Without including any pictures, reproduce all the lines below word for word.

++++ GIVEN RECORDS ++++

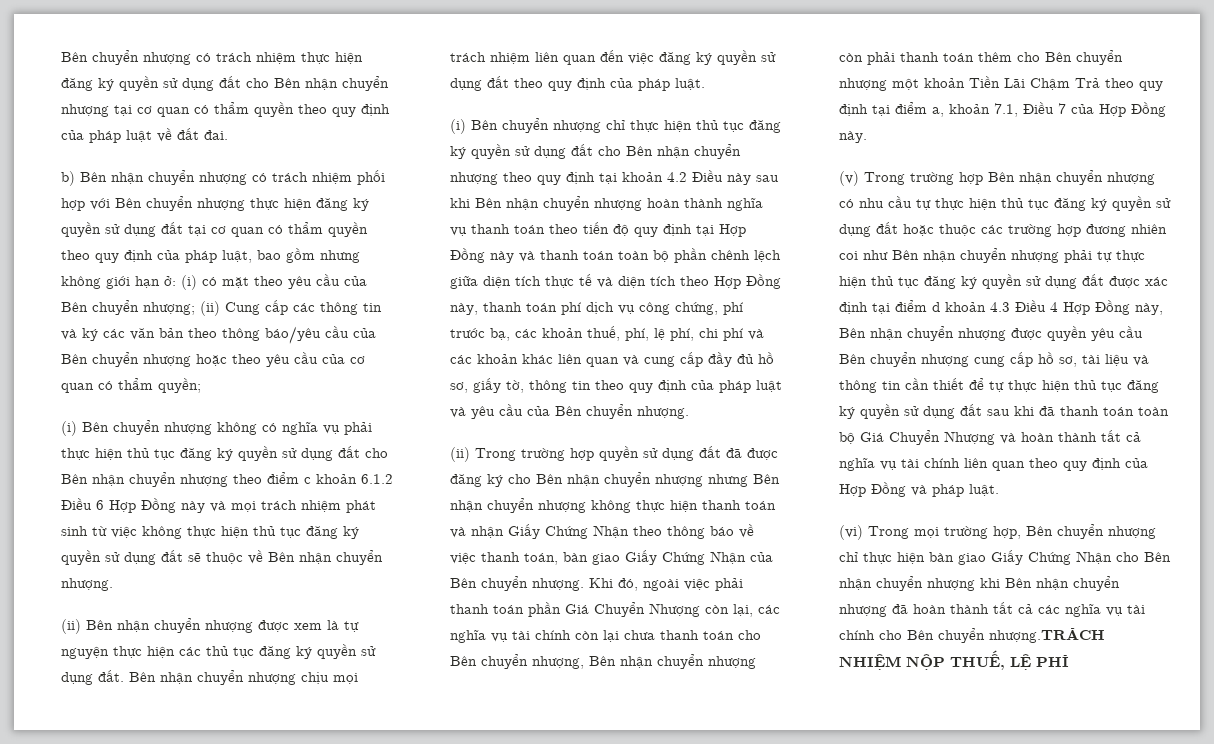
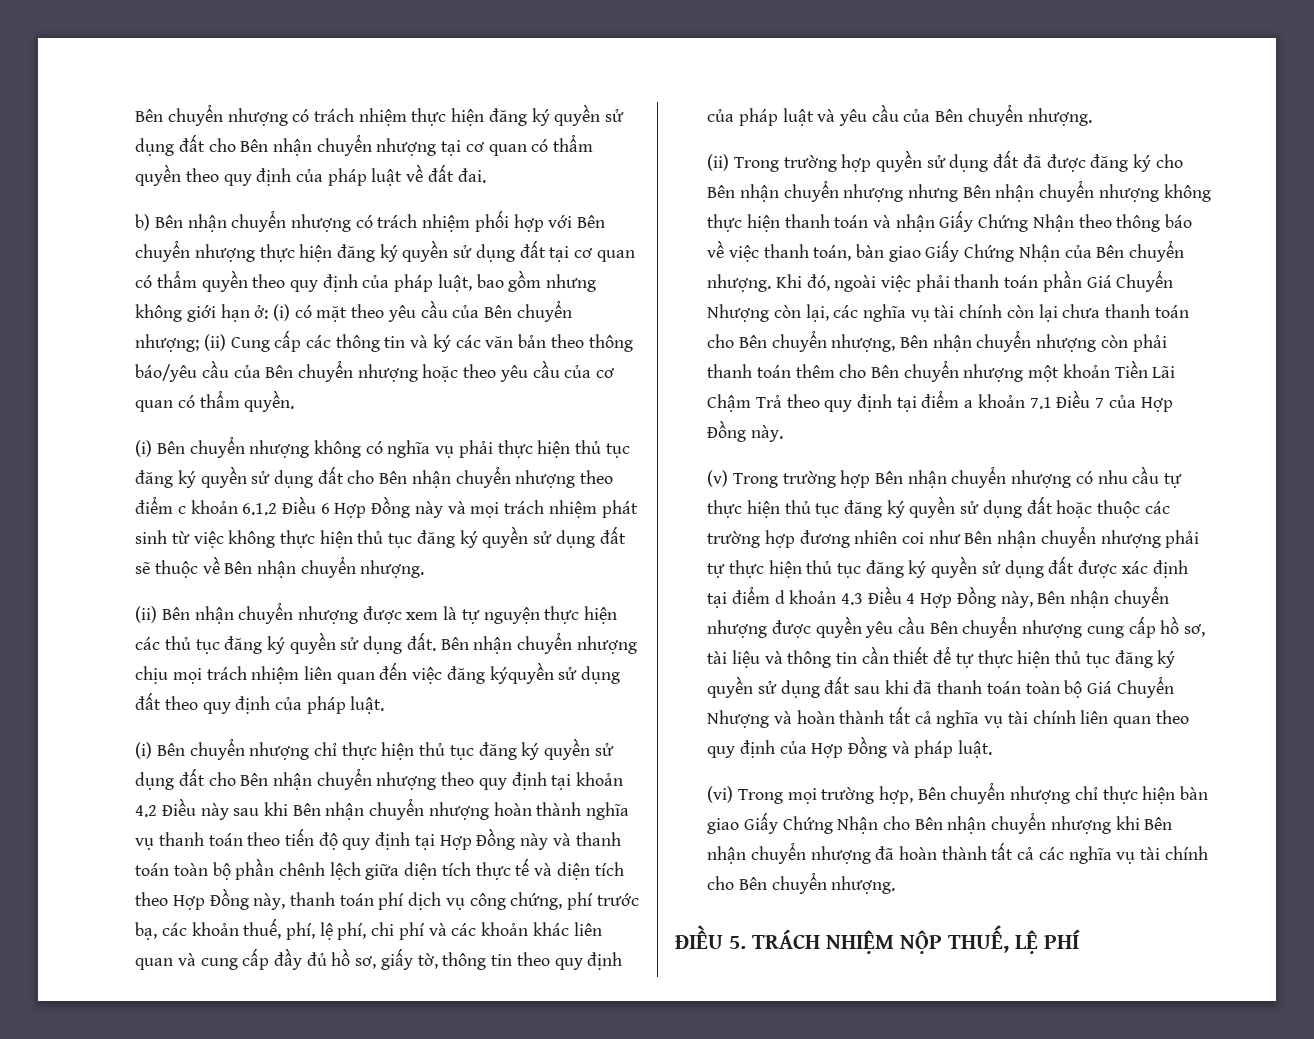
- (ii) Cung cấp các thông tin và ký các văn bản theo thông báo/yêu cầu của Bên chuyển nhượng hoặc theo yêu cầu của cơ quan có thẩm quyền;
+ (ii) Cung cấp các thông tin và ký các văn bản theo thông báo/yêu cầu của Bên chuyển nhượng hoặc theo yêu cầu của cơ quan có thẩm quyền.
- Bên nhận chuyển nhượng chịu mọi trách nhiệm liên quan đến việc đăng ký quyền sử dụng đất theo quy định của pháp luật.
+ Bên nhận chuyển nhượng chịu mọi trách nhiệm liên quan đến việc đăng kýquyền sử dụng đất theo quy định của pháp luật.
- Khi đó, ngoài việc phải thanh toán phần Giá Chuyển Nhượng còn lại, các nghĩa vụ tài chính còn lại chưa thanh toán cho Bên chuyển nhượng, Bên nhận chuyển nhượng còn phải thanh toán thêm cho Bên chuyển nhượng một khoản Tiền Lãi Chậm Trả theo quy định tại điểm a, khoản 7.1, Điều 7 của Hợp Đồng này.
+ Khi đó, ngoài việc phải thanh toán phần Giá Chuyển Nhượng còn lại, các nghĩa vụ tài chính còn lại chưa thanh toán cho Bên chuyển nhượng, Bên nhận chuyển nhượng còn phải thanh toán thêm cho Bên chuyển nhượng một khoản Tiền Lãi Chậm Trả theo quy định tại điểm a khoản 7.1 Điều 7 của Hợp Đồng này.
- (vi) Trong mọi trường hợp, Bên chuyển nhượng chỉ thực hiện bàn giao Giấy Chứng Nhận cho Bên nhận chuyển nhượng khi Bên nhận chuyển nhượng đã hoàn thành tất cả các nghĩa vụ tài chính cho Bên chuyển nhượng.TRÁCH NHIỆM NỘP THUẾ, LỆ PHÍ
+ (vi) Trong mọi trường hợp, Bên chuyển nhượng chỉ thực hiện bàn giao Giấy Chứng Nhận cho Bên nhận chuyển nhượng khi Bên nhận chuyển nhượng đã hoàn thành tất cả các nghĩa vụ tài chính cho Bên chuyển nhượng.
+ ĐIỀU 5. TRÁCH NHIỆM NỘP THUẾ, LỆ PHÍ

++++

** SOLUTION TO THE EXERCISE **
- (ii) Cung cấp các thông tin và ký các văn bản theo thông báo/yêu cầu của Bên chuyển nhượng hoặc theo yêu cầu của cơ quan có thẩm quyền;
+ (ii) Cung cấp các thông tin và ký các văn bản theo thông báo/yêu cầu của Bên chuyển nhượng hoặc theo yêu cầu của cơ quan có thẩm quyền.
- Bên nhận chuyển nhượng chịu mọi trách nhiệm liên quan đến việc đăng ký quyền sử dụng đất theo quy định của pháp luật.
+ Bên nhận chuyển nhượng chịu mọi trách nhiệm liên quan đến việc đăng kýquyền sử dụng đất theo quy định của pháp luật.
- Khi đó, ngoài việc phải thanh toán phần Giá Chuyển Nhượng còn lại, các nghĩa vụ tài chính còn lại chưa thanh toán cho Bên chuyển nhượng, Bên nhận chuyển nhượng còn phải thanh toán thêm cho Bên chuyển nhượng một khoản Tiền Lãi Chậm Trả theo quy định tại điểm a, khoản 7.1, Điều 7 của Hợp Đồng này.
+ Khi đó, ngoài việc phải thanh toán phần Giá Chuyển Nhượng còn lại, các nghĩa vụ tài chính còn lại chưa thanh toán cho Bên chuyển nhượng, Bên nhận chuyển nhượng còn phải thanh toán thêm cho Bên chuyển nhượng một khoản Tiền Lãi Chậm Trả theo quy định tại điểm a khoản 7.1 Điều 7 của Hợp Đồng này.
- (vi) Trong mọi trường hợp, Bên chuyển nhượng chỉ thực hiện bàn giao Giấy Chứng Nhận cho Bên nhận chuyển nhượng khi Bên nhận chuyển nhượng đã hoàn thành tất cả các nghĩa vụ tài chính cho Bên chuyển nhượng.TRÁCH NHIỆM NỘP THUẾ, LỆ PHÍ
+ (vi) Trong mọi trường hợp, Bên chuyển nhượng chỉ thực hiện bàn giao Giấy Chứng Nhận cho Bên nhận chuyển nhượng khi Bên nhận chuyển nhượng đã hoàn thành tất cả các nghĩa vụ tài chính cho Bên chuyển nhượng.
+ ĐIỀU 5. TRÁCH NHIỆM NỘP THUẾ, LỆ PHÍ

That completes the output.